DevSecOps Engineer (Senior)

About The Position

Requirements

• Twelve (12) years of experience to include three (3) of the following areas: Systems or Software: Requirements, Design, Development, Verification and Validation/Test & Evaluation, Integration, Build & Deployment; Systems Administration, Information Assurance, Business Analysis, Integrated Development Environment tools and Online & End-User Documentation for C4ISR systems or other federal agency IT Systems.
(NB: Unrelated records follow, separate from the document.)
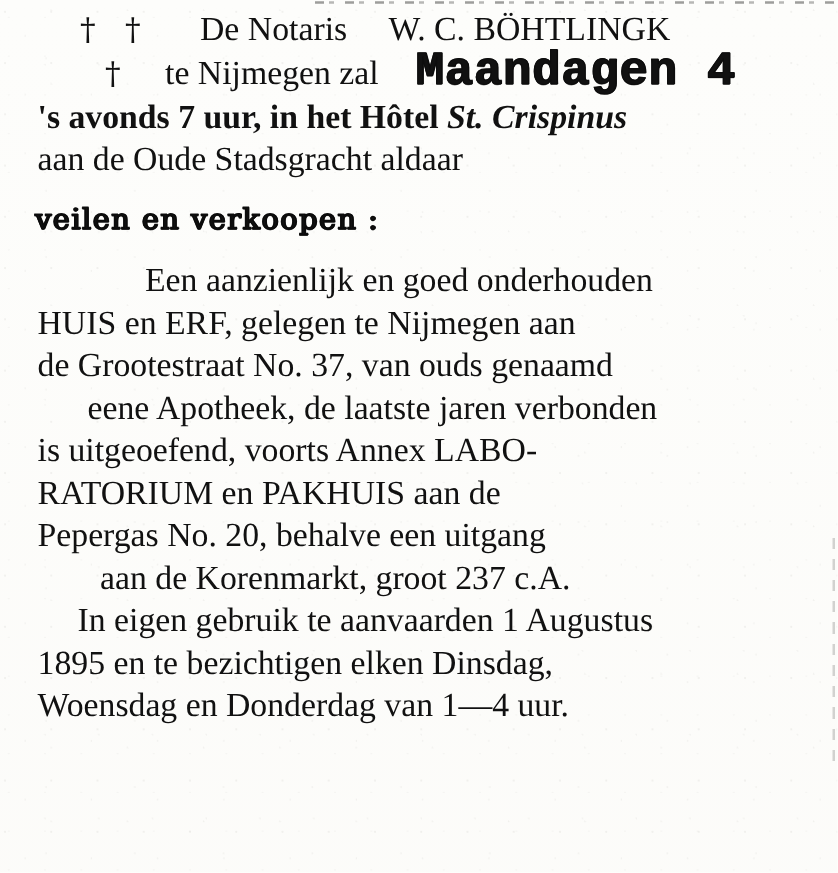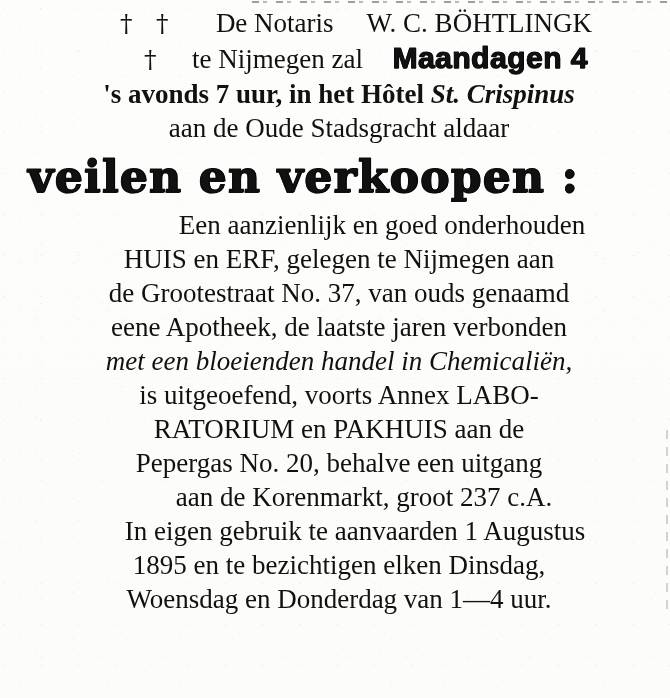--- a/index.html
+++ b/index.html
@@ -94,7 +94,6 @@
     font-family: "Liberation Serif", "DejaVu Serif", serif;
     font-size: 27px;
     line-height: 34px;
-    text-align: center;
   }
   .ital {
     font-style: italic;

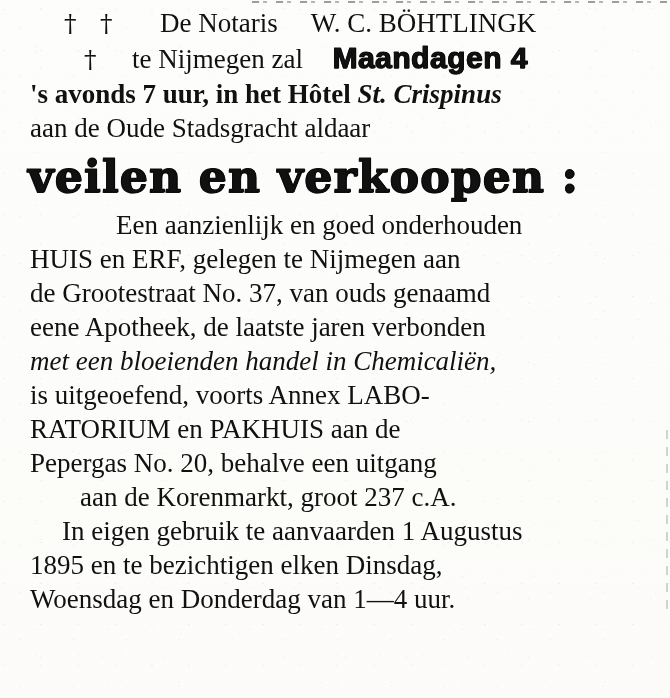--- a/index.html
+++ b/index.html
@@ -99,9 +99,9 @@
     font-style: italic;
   }
   .head-bold {
-    font-family: Liberation Sans, sans-serif;
+    font-family: Liberation Mono, monospace;
     font-weight: 700;
-    font-size: 30px;
+    font-size: 38px;
     line-height: 34px;
     letter-spacing: 0.5px;
     -webkit-text-stroke: 0.85px #0d0d0d;

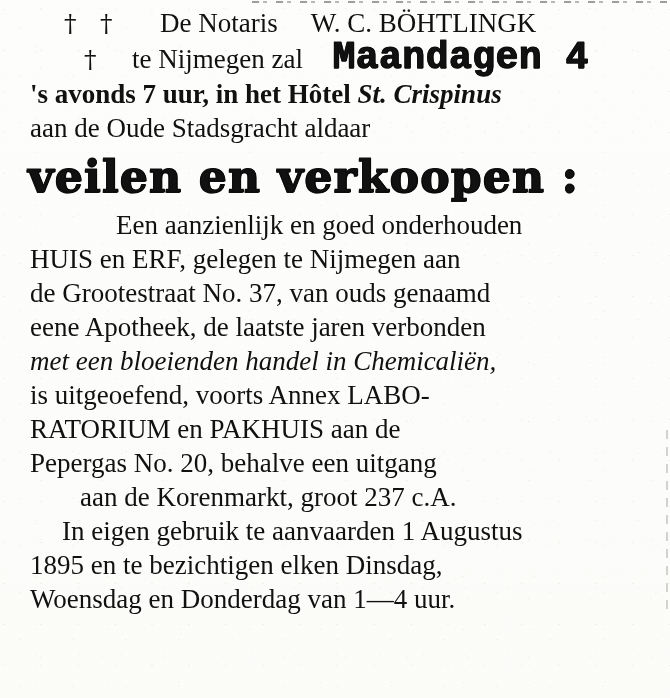--- a/index.html
+++ b/index.html
@@ -112,8 +112,8 @@
   }
   .display-bold {
     font-family: "DejaVu Serif", "Liberation Serif", serif;
-    font-weight: 700;
-    font-size: 44px;
+    font-weight: 400;
+    font-size: 23px;
     line-height: 40px;
     letter-spacing: 1.2px;
     -webkit-text-stroke: 1.1px #0b0b0b;

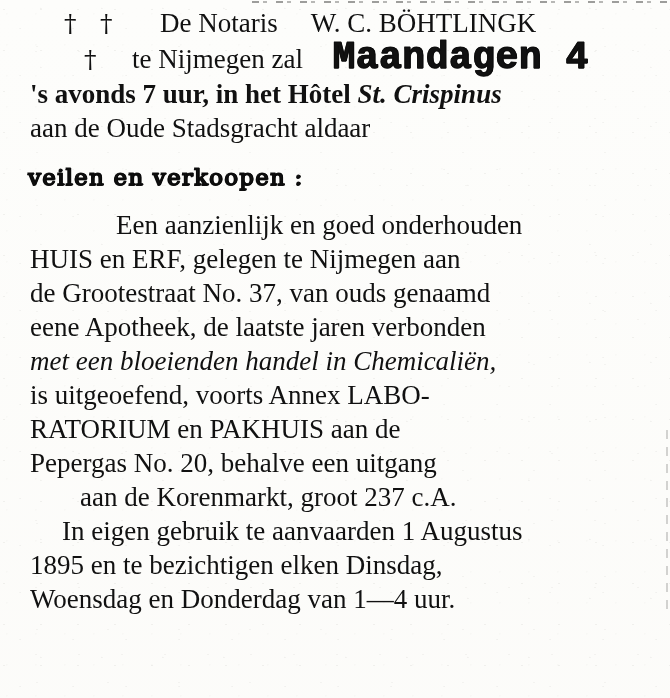--- a/index.html
+++ b/index.html
@@ -204,7 +204,7 @@
     </div>
 
 
-    <div class="row just left roman" style="padding-left:2px;">
+    <div class="row just left roman" style="padding-left:2px;margin-left:40px;">
       <span>eene Apotheek, de laatste jaren verbonden</span>
     </div>
 

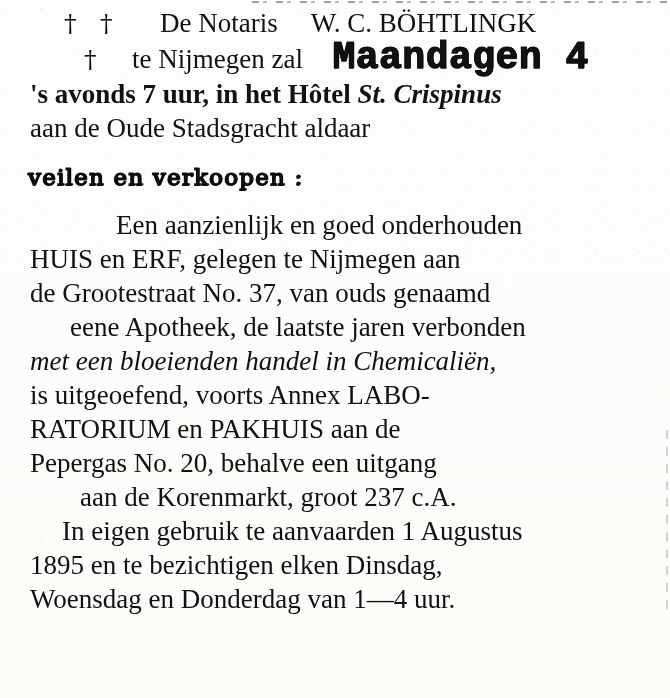--- a/index.html
+++ b/index.html
@@ -208,9 +208,6 @@
       <span>eene Apotheek, de laatste jaren verbonden</span>
     </div>
 
-    <div class="row just left roman" style="padding-left:2px;">
-      <span class="ital">met een bloeienden handel in Chemicaliën,</span>
-    </div>
 
     <div class="row just roman" style="padding-left:2px;">
       <span>is</span>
This individual shall specify required experience through training and work.
• Note: Experience may be concurrent.
• US Citizenship Required.
• Most Hold Active DoD Secret Clearance or Interim to Qualify (Favorable T3 Equivalent Background Investigation).
• Must have DoD8570 compliant certifications (Sec+ and OS) to meet requirements for privileged access to MIP.
• Valid CompTIA Security+ or equivalent certification (Minimum: DoD 8570.1-M IAT Level II), or ability to obtain within a reasonable timeframe.
• High School diploma or GED. Technical Training in Information Technology (IT) or Software Application Development.
• Minimum of 2+ years’ related IT experience should include DevOps/DevSecOps Engineering, CI/CD, Build & Release, SRE, Operations Engineering, Systems Integration Engineering, and/or Cloud Administration.
• Prior experience evaluating/assessing systems in Government Cloud environments using DevSecOps principals with Continuous Security.
• Must have a strong understanding of Infrastructure as Code and preferably hands-on experience with Terraform, AWS Cloud-Formation, or similar.
• Must have experience with Docker and Rancher or Kubernetes, OpenShift, Fargate, or similar container orchestration tool(s).
• Must have experience in infrastructure automation and DevOps integration.
• Must have experience in developing and managing Continuous Integration and Continuous Delivery environments.
• Minimum Clearance Requirements: Minimum of an Active Interim Secret Clearance (DoD) / Favorable T3 Equivalent Background Investigation

Nice To Haves

• Hands-on experience with the following: Jenkins, GitLab, HashiCorp Vault, Argo CD, Red Hat Enterprise Linux, Amazon EKS
• A strong understanding and background with DISA STIGS

Responsibilities

• Leads Technical Platform Team/CICD pipelines implementation and sustainment.
• Develops GitLab CI/CD Pipelines
• Automates configurations within Kubernetes
• Supports cloud networking and routing for DNS, TLS, and Ingress/Egress
• Maintains and Hardens Base Images
• Within Cloud Environments, support the development and documentation of risk assessment results and recommendations using identified threats, applicable vulnerabilities, and likelihood of occurrence within context of risk tolerances, providing recommendations for corrective actions and mitigation strategies.
• Provide automated and manual validations of Information Assurance Controls (IACs) and Validation Procedures (VPs) in accordance with the DoD Guidelines, CNSSI 1253 and/or NIST 800 Publications.
• Perform validation, troubleshooting, and documentation for DevSecOps engineering efforts.
• Document processes and services for use by cloud application development teams.
• Participates in Agile process to develop tasking, describe technical solutions, and test deployed systems.
• Research problems discovered by quality reviews and develops solutions.
• Leverages scripting and other automation tasks to manage infrastructure.
• Provides inputs to technical assessments related to the cost, efficiency, and security posture of a system.
• Develops system infrastructure testing procedures, programming, and documentation.
• Identifies creative solutions to improve system and product offerings.
• Collaborates with technical writers to create customer-relevant documentation.
• Coordinates with project work teams to ensure adherence to policies, achievement of quality targets and delivery on schedule milestones.